Il n’est qu’un Dieu suprême, créateur et conservateur éternel… Les âmes des héros, des anges… sont dieux après lui. Les hommes aujourd’hui ne leur donnent pas ce nom. Mais la poésie est indépendante et libre ; elle abonde en un langage hardi et nouveau ; et sa belle bouche ne se condamne pas à répéter servilement les expressions des hommes…

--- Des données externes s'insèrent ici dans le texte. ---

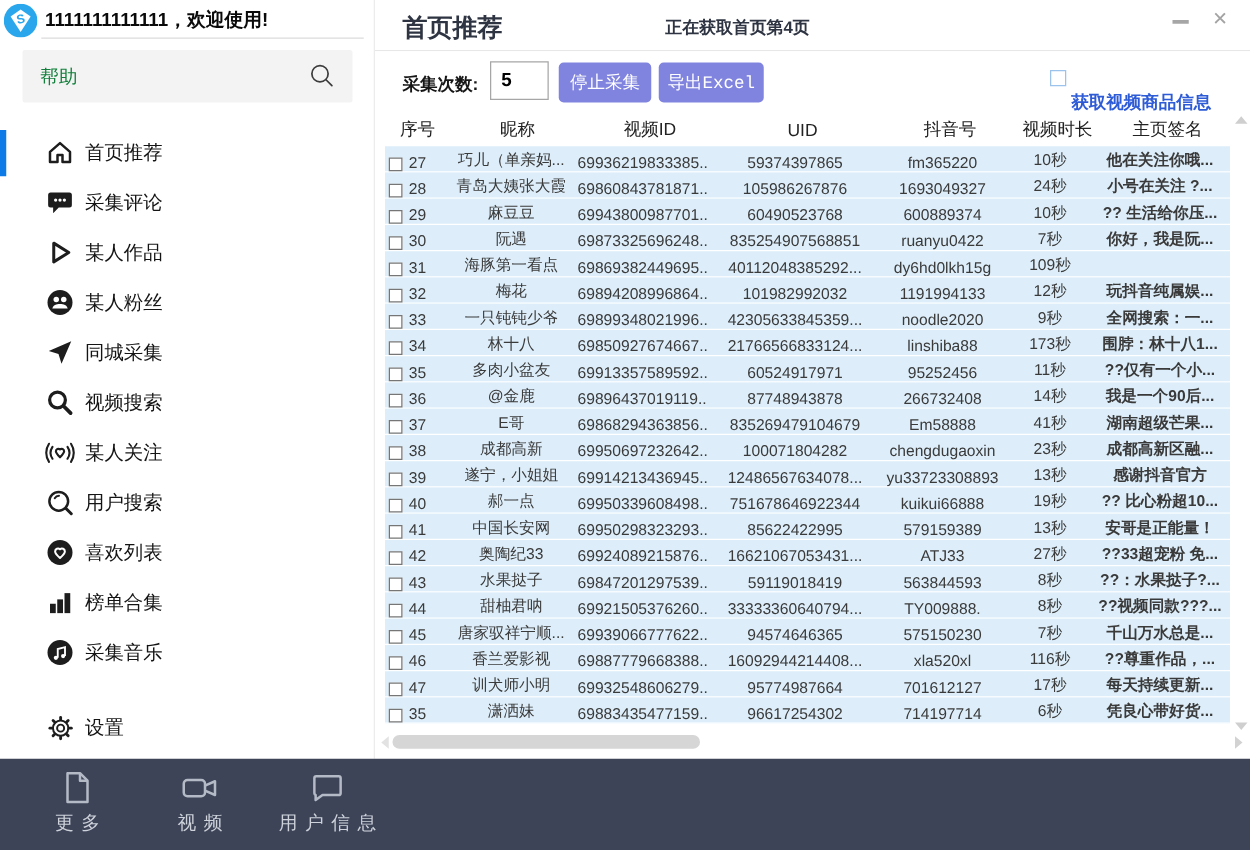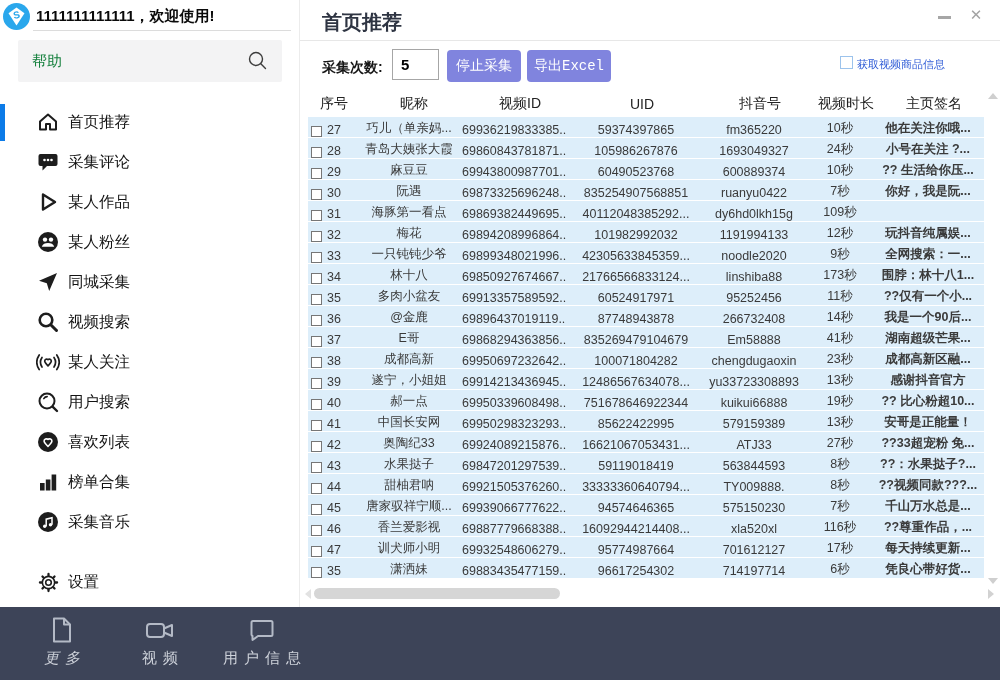"正在获取首页第4页" div { html: none -> <div>正在获取首页第4页</div> }
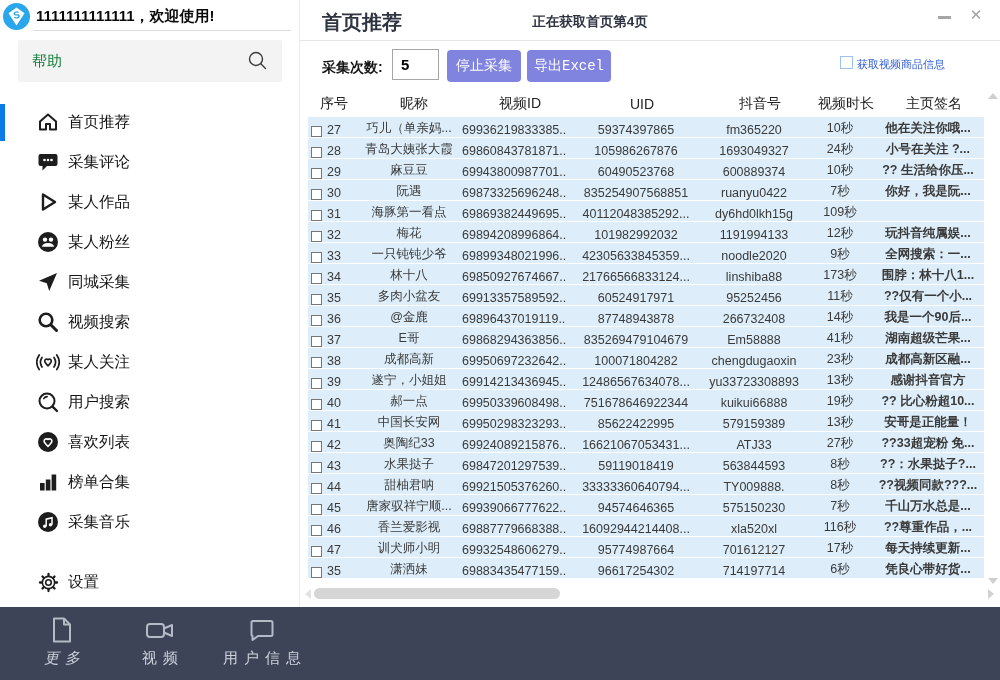"获取视频商品信息" #goods-label { font-size: 11px -> 14px; font-weight: none -> bold; top: 16px -> 32px }
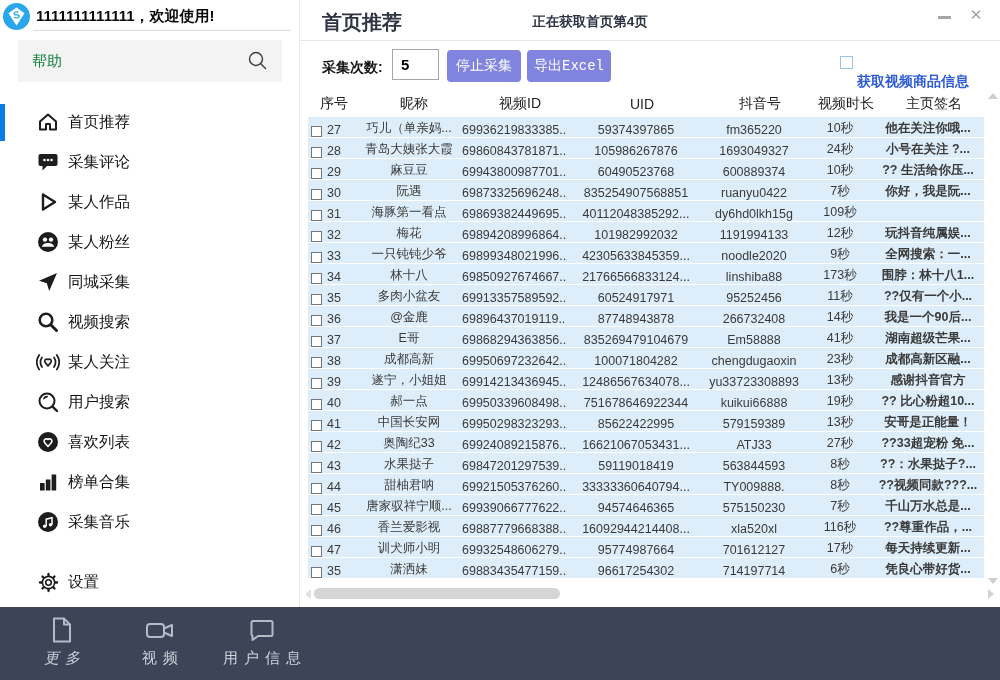"更多" #bb-more { font-style: italic -> none }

Il faut, dans cet ouvrage, que chaque nation ait son Dieu, comme de raison. Mais le poète les admettra tous. Il peindra les cérémonies de toutes les religions avec une indifférence et une égalité parfaites. Quand il aura peint un idolâtre faisant une prière, il ajoutera : Il pria ainsi et son Dieu l’entendit du haut du ciel.

J’éviterai de revenir sur les choses que j’aurai prouvées in Δ[1]. Ainsi, ayant tâché d’établir le système du nord et du refroidissement de la terre dans ce dernier ouvrage, je n’en parlerai i Amer[2] que comme d’une chose convenue. Je dirai en parlant des dents d’éléphant trouvées au Canada et à Kentucke : Ce sont les dépouilles des éléphants qui vivaient dans ces contrées quand elles étaient plus chaudes.

Il faudra mettre dans la bouche de quelqu’un la sublime invocation qui ouvre le Paradis perdu… Esprit Saint, soit que tu erres sur les sommets d’Oreb ou de Sina, etc. et imiter beaucoup de morceaux de ce grand Milton.

Un jeune héros-poète dira que dans sa jeunesse il ne chantait que les amours ; mais que depuis, sa muse est devenue guerrière, qu’elle aime à se jeter l’épée à la main dans la mêlée, et qu’elle ne craint plus d’entendre les épées qui se croisent, les tambours, les canons, les hennissements des chevaux et les cris guerriers des sauvages.

Alonzo d’Ercilla[3] est le Phemius[4] de l’Amérique. Pen-

  1. C’est-à-dire dans l’Hermès.
  2. Dans le poème de l’Amérique.
  3. L’auteur de l’Araucaria.
  4. Φήμιος dans Homère, Odyss liv. I, v. 325, 327, liv. XVII, V. 263, et liv. XXII, v. 331.